Would you print the records below word for word, without the pictures?

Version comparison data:
==*==

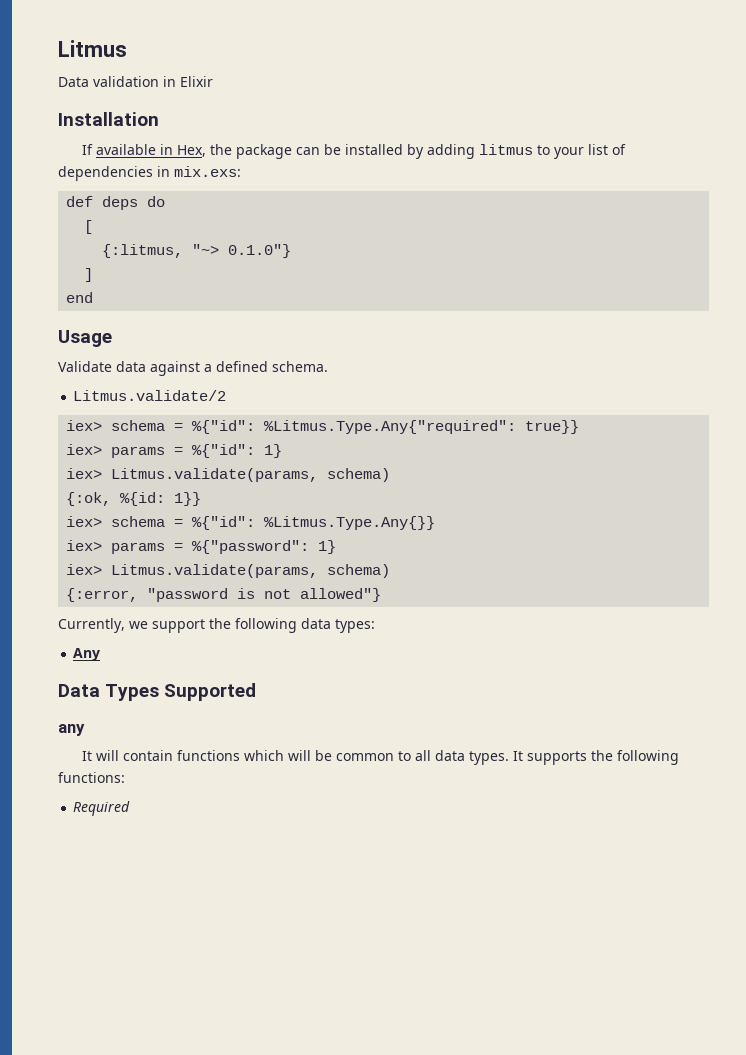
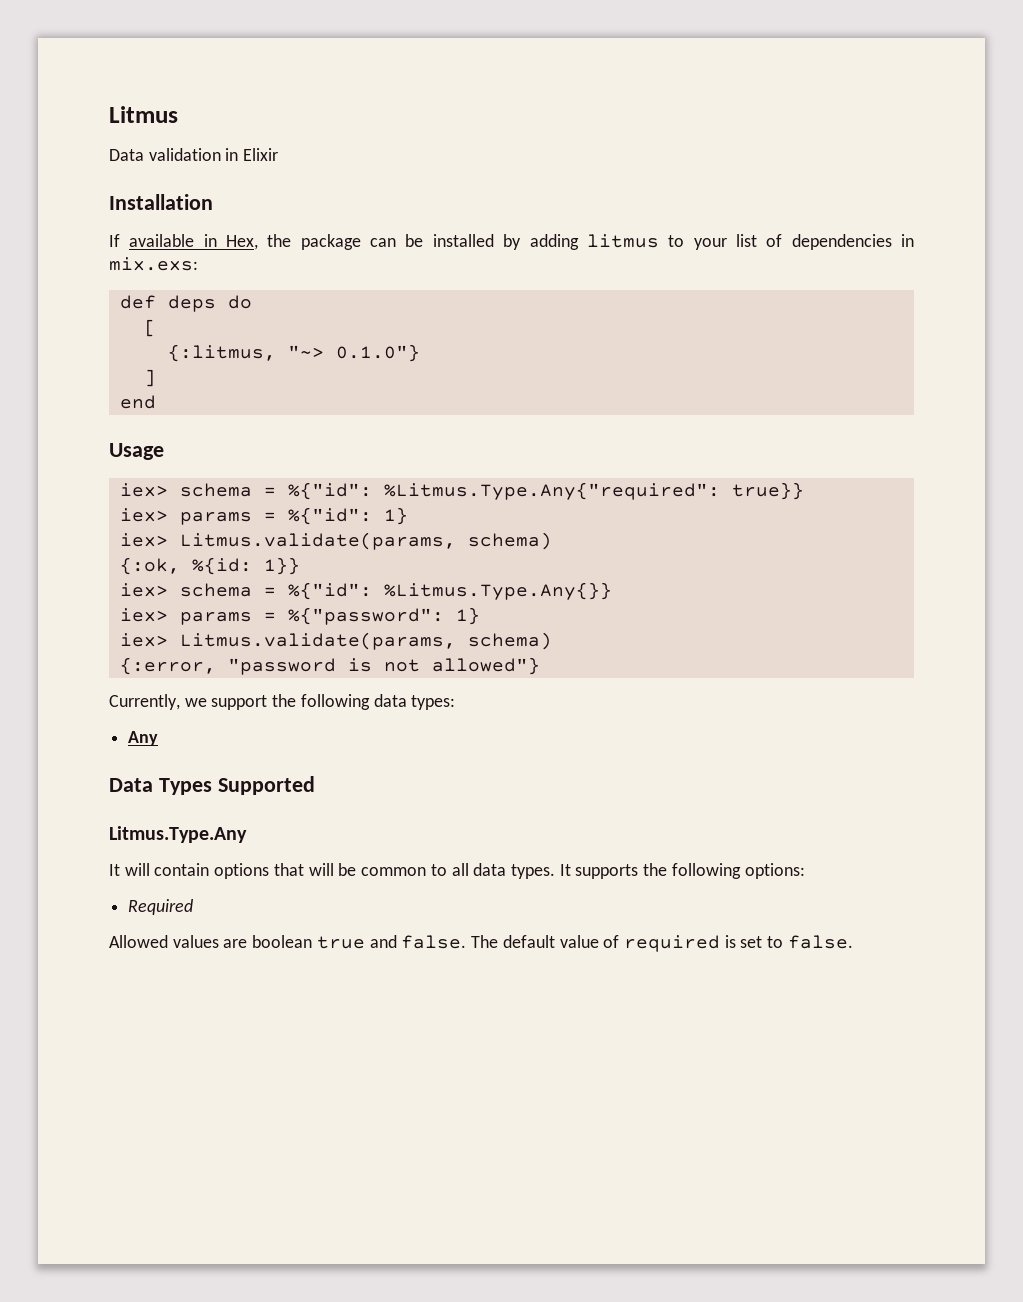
- Validate data against a defined schema.
- Litmus.validate/2
- any
+ Litmus.Type.Any
- It will contain functions which will be common to all data types.
+ It will contain options that will be common to all data types.
- It supports the following functions:
+ It supports the following options:
+ Allowed values are boolean true and false. The default value of required is set to false.

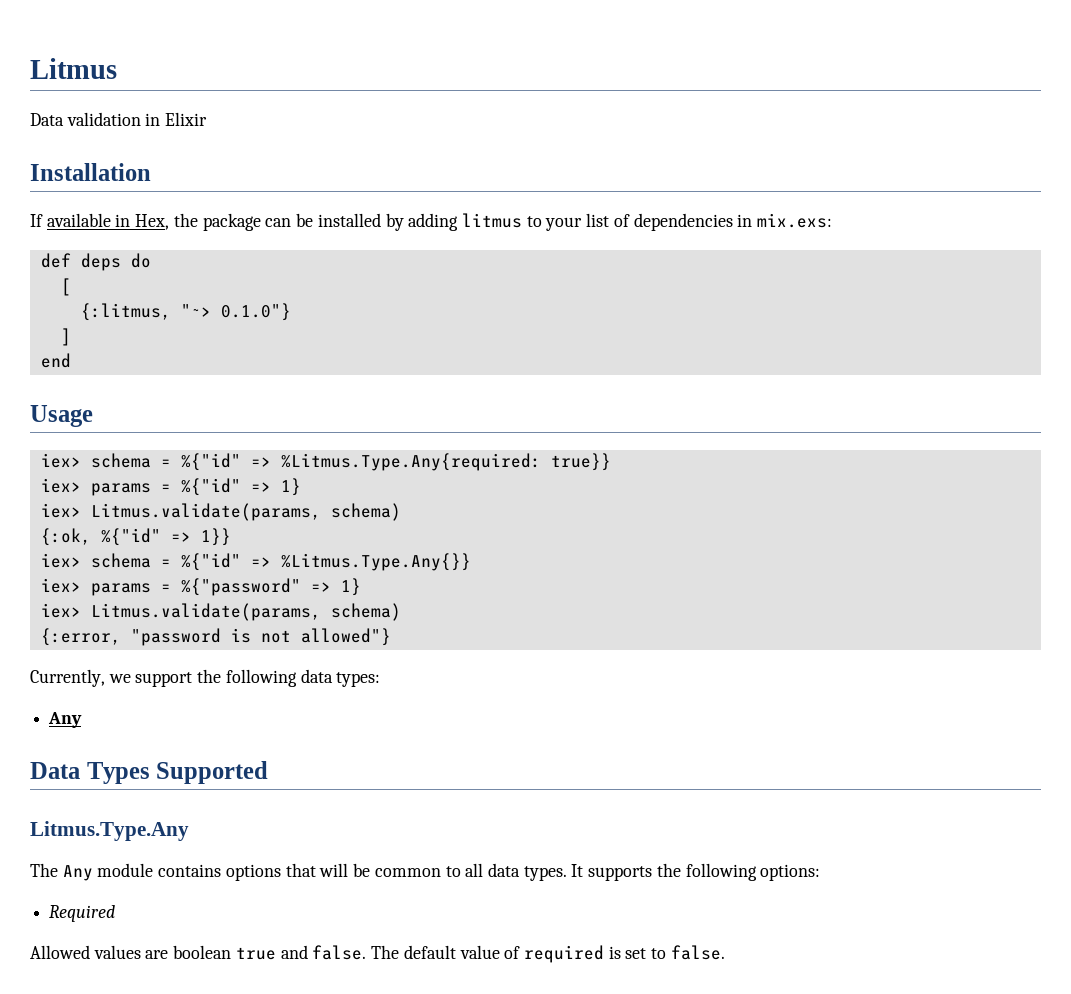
- iex> schema = %{"id": %Litmus.Type.Any{"required": true}}
+ iex> schema = %{"id" => %Litmus.Type.Any{required: true}}
- iex> params = %{"id": 1}
+ iex> params = %{"id" => 1}
- {:ok, %{id: 1}}
+ {:ok, %{"id" => 1}}
- iex> schema = %{"id": %Litmus.Type.Any{}}
+ iex> schema = %{"id" => %Litmus.Type.Any{}}
- iex> params = %{"password": 1}
+ iex> params = %{"password" => 1}
- It will contain options that will be common to all data types.
+ The Any module contains options that will be common to all data types.

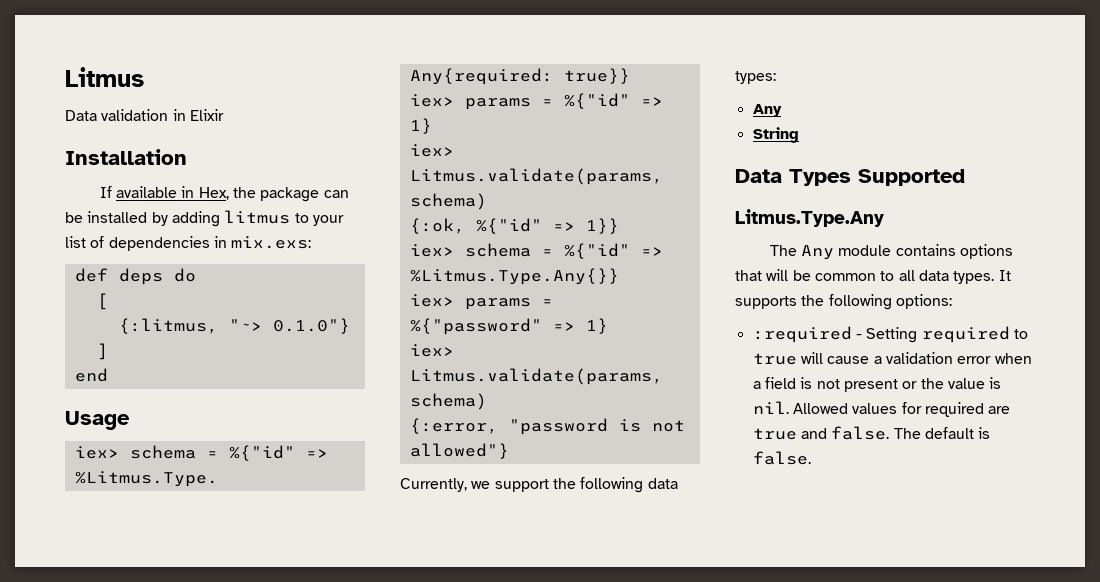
+ String
- Required
- Allowed values are boolean true and false.
+ :required - Setting required to true will cause a validation error when a field is not present or the value is nil. Allowed values for required are true and false.
- The default value of required is set to false.
+ The default is false.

==*==

#### YOUR SOLUTION
- Validate data against a defined schema.
- Litmus.validate/2
- any
+ Litmus.Type.Any
- It will contain functions which will be common to all data types.
+ It will contain options that will be common to all data types.
- It supports the following functions:
+ It supports the following options:
+ Allowed values are boolean true and false. The default value of required is set to false.

- iex> schema = %{"id": %Litmus.Type.Any{"required": true}}
+ iex> schema = %{"id" => %Litmus.Type.Any{required: true}}
- iex> params = %{"id": 1}
+ iex> params = %{"id" => 1}
- {:ok, %{id: 1}}
+ {:ok, %{"id" => 1}}
- iex> schema = %{"id": %Litmus.Type.Any{}}
+ iex> schema = %{"id" => %Litmus.Type.Any{}}
- iex> params = %{"password": 1}
+ iex> params = %{"password" => 1}
- It will contain options that will be common to all data types.
+ The Any module contains options that will be common to all data types.

+ String
- Required
- Allowed values are boolean true and false.
+ :required - Setting required to true will cause a validation error when a field is not present or the value is nil. Allowed values for required are true and false.
- The default value of required is set to false.
+ The default is false.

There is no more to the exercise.